**Supplied data**
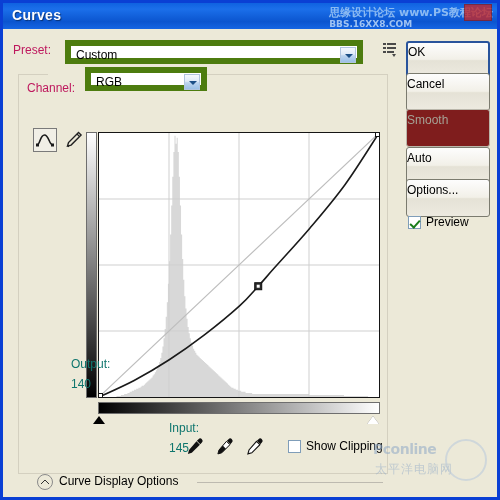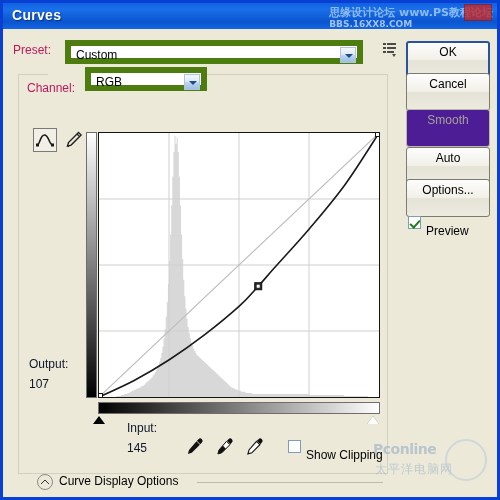--- a/index.html
+++ b/index.html
@@ -122,21 +122,21 @@
     border-bottom:8px solid #000;
   }
   .tri-white{
     position:absolute;left:269px;top:284px;width:0;height:0;
     border-left:6px solid transparent;border-right:6px solid transparent;
     border-bottom:8px solid #ffffff;
     filter:drop-shadow(0 0 0.6px #555);
   }
 
   
-  .readout{position:absolute;font-size:12px;color:#0f172a;}
+  .readout{position:absolute;font-size:12px;color:#0f766e;margin-left:42px;}
   #output-label{left:26px;top:328px;}
   #output-value{left:26px;top:348px;}
   #input-label{left:124px;top:392px;}
   #input-value{left:124px;top:412px;}
 
   
   .eyedropper{position:absolute;top:406px;width:22px;height:22px;cursor:pointer;}
   #eyedropper-black{left:180px;}
   #eyedropper-gray{left:210px;}
   #eyedropper-white{left:240px;}
@@ -145,21 +145,21 @@
   .check-row{position:absolute;font-size:12px;color:#000;}
   #show-clipping-row{left:285px;top:410px;}
   .checkbox{
     position:absolute;left:0;top:1px;width:13px;height:13px;
     background:#fff;border:1px solid #7f9db9;box-sizing:border-box;
   }
   .checkbox.checked::after{
     content:"";position:absolute;left:3px;top:1px;width:4px;height:8px;
     border:solid #1a7d1a;border-width:0 2px 2px 0;transform:rotate(42deg);
   }
-  .check-row .ctext{position:absolute;left:18px;top:0;white-space:nowrap;margin-top:9px;}
+  .check-row .ctext{position:absolute;left:18px;top:0;white-space:nowrap;}
 
   
   #cdo-row{position:absolute;left:34px;top:445px;width:350px;height:18px;}
   .expander{
     position:absolute;left:0;top:0;width:16px;height:16px;border-radius:50%;
     border:1px solid #8a8a8a;background:#ece9d8;box-sizing:border-box;cursor:pointer;
   }
   .expander::after{
     content:"";position:absolute;left:3px;top:5px;width:8px;height:4px;
     background:
@@ -167,24 +167,24 @@
       linear-gradient(45deg,transparent 48%,#333 48%,#333 62%,transparent 62%) right/4px 4px no-repeat;
   }
   #cdo-label{position:absolute;left:22px;top:0;font-size:12px;color:#000;white-space:nowrap;}
   #cdo-rule{position:absolute;left:160px;top:8px;width:186px;height:1px;background:#bdbab0;}
 
   
   .btn{
     position:absolute;left:403px;width:84px;height:38px;
     background:linear-gradient(to bottom,#fdfdfd,#f2f0e8 48%,#e5e2d6 52%,#edeae0);
     border:1px solid #7b7b6f;border-radius:3px;box-sizing:border-box;
-    font-size:12px;color:#000;text-align:center;line-height:20px;cursor:pointer;
+    font-size:12px;color:#000;line-height:20px;cursor:pointer;
   }
   .btn.default{border:2px solid #29549c;line-height:18px;}
-  .btn.disabled{color:#a6a296;border-color:#bab6aa;background:#4c1d95;}
+  .btn.disabled{color:#a6a296;border-color:#bab6aa;background:#7f1d1d;}
   #btn-ok{top:12px;}
   #btn-cancel{top:44px;}
   #btn-smooth{top:80px;}
   #btn-auto{top:118px;}
   #btn-options{top:150px;}
   #preview-row{position:absolute;left:405px;top:186px;font-size:12px;}
 
   
   .wm-pc{
     position:absolute;right:4px;bottom:14px;width:120px;height:44px;
@@ -290,21 +290,21 @@
               <rect x="276.50" y="-3.50" width="7" height="7" fill="#ffffff" stroke="#111" stroke-width="1"></rect>
             </g>
         </svg>
       </div>
       <div class="hgrad"></div>
       <div class="tri-black"></div>
       <div class="tri-white"></div>
     </div>
 
     <span class="readout" id="output-label">Output:</span>
-    <span class="readout" id="output-value">107</span>
+    <span class="readout" id="output-value">140</span>
     <span class="readout" id="input-label">Input:</span>
     <span class="readout" id="input-value">145</span>
 
     <span class="eyedropper" id="eyedropper-black">
       <svg width="22" height="22" viewBox="0 0 22 22">
         <path d="M15.5 4.2 a2.4 2.4 0 0 1 3.4 3.4 l-1.6 1.6 -3.4 -3.4 z" fill="#111"></path>
         <path d="M13.5 6.3 l3.4 3.4 -8.1 8.1 -3.9 1.1 1.1 -3.9 z" fill="#111"></path>
       </svg>
     </span>
     <span class="eyedropper" id="eyedropper-gray">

**What to work on**
Would you retype the material exactly, omitting each picture?

**Answer to the exercise**
--- a/index.html
+++ b/index.html
@@ -122,21 +122,21 @@
     border-bottom:8px solid #000;
   }
   .tri-white{
     position:absolute;left:269px;top:284px;width:0;height:0;
     border-left:6px solid transparent;border-right:6px solid transparent;
     border-bottom:8px solid #ffffff;
     filter:drop-shadow(0 0 0.6px #555);
   }
 
   
-  .readout{position:absolute;font-size:12px;color:#0f172a;}
+  .readout{position:absolute;font-size:12px;color:#0f766e;margin-left:42px;}
   #output-label{left:26px;top:328px;}
   #output-value{left:26px;top:348px;}
   #input-label{left:124px;top:392px;}
   #input-value{left:124px;top:412px;}
 
   
   .eyedropper{position:absolute;top:406px;width:22px;height:22px;cursor:pointer;}
   #eyedropper-black{left:180px;}
   #eyedropper-gray{left:210px;}
   #eyedropper-white{left:240px;}
@@ -145,21 +145,21 @@
   .check-row{position:absolute;font-size:12px;color:#000;}
   #show-clipping-row{left:285px;top:410px;}
   .checkbox{
     position:absolute;left:0;top:1px;width:13px;height:13px;
     background:#fff;border:1px solid #7f9db9;box-sizing:border-box;
   }
   .checkbox.checked::after{
     content:"";position:absolute;left:3px;top:1px;width:4px;height:8px;
     border:solid #1a7d1a;border-width:0 2px 2px 0;transform:rotate(42deg);
   }
-  .check-row .ctext{position:absolute;left:18px;top:0;white-space:nowrap;margin-top:9px;}
+  .check-row .ctext{position:absolute;left:18px;top:0;white-space:nowrap;}
 
   
   #cdo-row{position:absolute;left:34px;top:445px;width:350px;height:18px;}
   .expander{
     position:absolute;left:0;top:0;width:16px;height:16px;border-radius:50%;
     border:1px solid #8a8a8a;background:#ece9d8;box-sizing:border-box;cursor:pointer;
   }
   .expander::after{
     content:"";position:absolute;left:3px;top:5px;width:8px;height:4px;
     background:
@@ -167,24 +167,24 @@
       linear-gradient(45deg,transparent 48%,#333 48%,#333 62%,transparent 62%) right/4px 4px no-repeat;
   }
   #cdo-label{position:absolute;left:22px;top:0;font-size:12px;color:#000;white-space:nowrap;}
   #cdo-rule{position:absolute;left:160px;top:8px;width:186px;height:1px;background:#bdbab0;}
 
   
   .btn{
     position:absolute;left:403px;width:84px;height:38px;
     background:linear-gradient(to bottom,#fdfdfd,#f2f0e8 48%,#e5e2d6 52%,#edeae0);
     border:1px solid #7b7b6f;border-radius:3px;box-sizing:border-box;
-    font-size:12px;color:#000;text-align:center;line-height:20px;cursor:pointer;
+    font-size:12px;color:#000;line-height:20px;cursor:pointer;
   }
   .btn.default{border:2px solid #29549c;line-height:18px;}
-  .btn.disabled{color:#a6a296;border-color:#bab6aa;background:#4c1d95;}
+  .btn.disabled{color:#a6a296;border-color:#bab6aa;background:#7f1d1d;}
   #btn-ok{top:12px;}
   #btn-cancel{top:44px;}
   #btn-smooth{top:80px;}
   #btn-auto{top:118px;}
   #btn-options{top:150px;}
   #preview-row{position:absolute;left:405px;top:186px;font-size:12px;}
 
   
   .wm-pc{
     position:absolute;right:4px;bottom:14px;width:120px;height:44px;
@@ -290,21 +290,21 @@
               <rect x="276.50" y="-3.50" width="7" height="7" fill="#ffffff" stroke="#111" stroke-width="1"></rect>
             </g>
         </svg>
       </div>
       <div class="hgrad"></div>
       <div class="tri-black"></div>
       <div class="tri-white"></div>
     </div>
 
     <span class="readout" id="output-label">Output:</span>
-    <span class="readout" id="output-value">107</span>
+    <span class="readout" id="output-value">140</span>
     <span class="readout" id="input-label">Input:</span>
     <span class="readout" id="input-value">145</span>
 
     <span class="eyedropper" id="eyedropper-black">
       <svg width="22" height="22" viewBox="0 0 22 22">
         <path d="M15.5 4.2 a2.4 2.4 0 0 1 3.4 3.4 l-1.6 1.6 -3.4 -3.4 z" fill="#111"></path>
         <path d="M13.5 6.3 l3.4 3.4 -8.1 8.1 -3.9 1.1 1.1 -3.9 z" fill="#111"></path>
       </svg>
     </span>
     <span class="eyedropper" id="eyedropper-gray">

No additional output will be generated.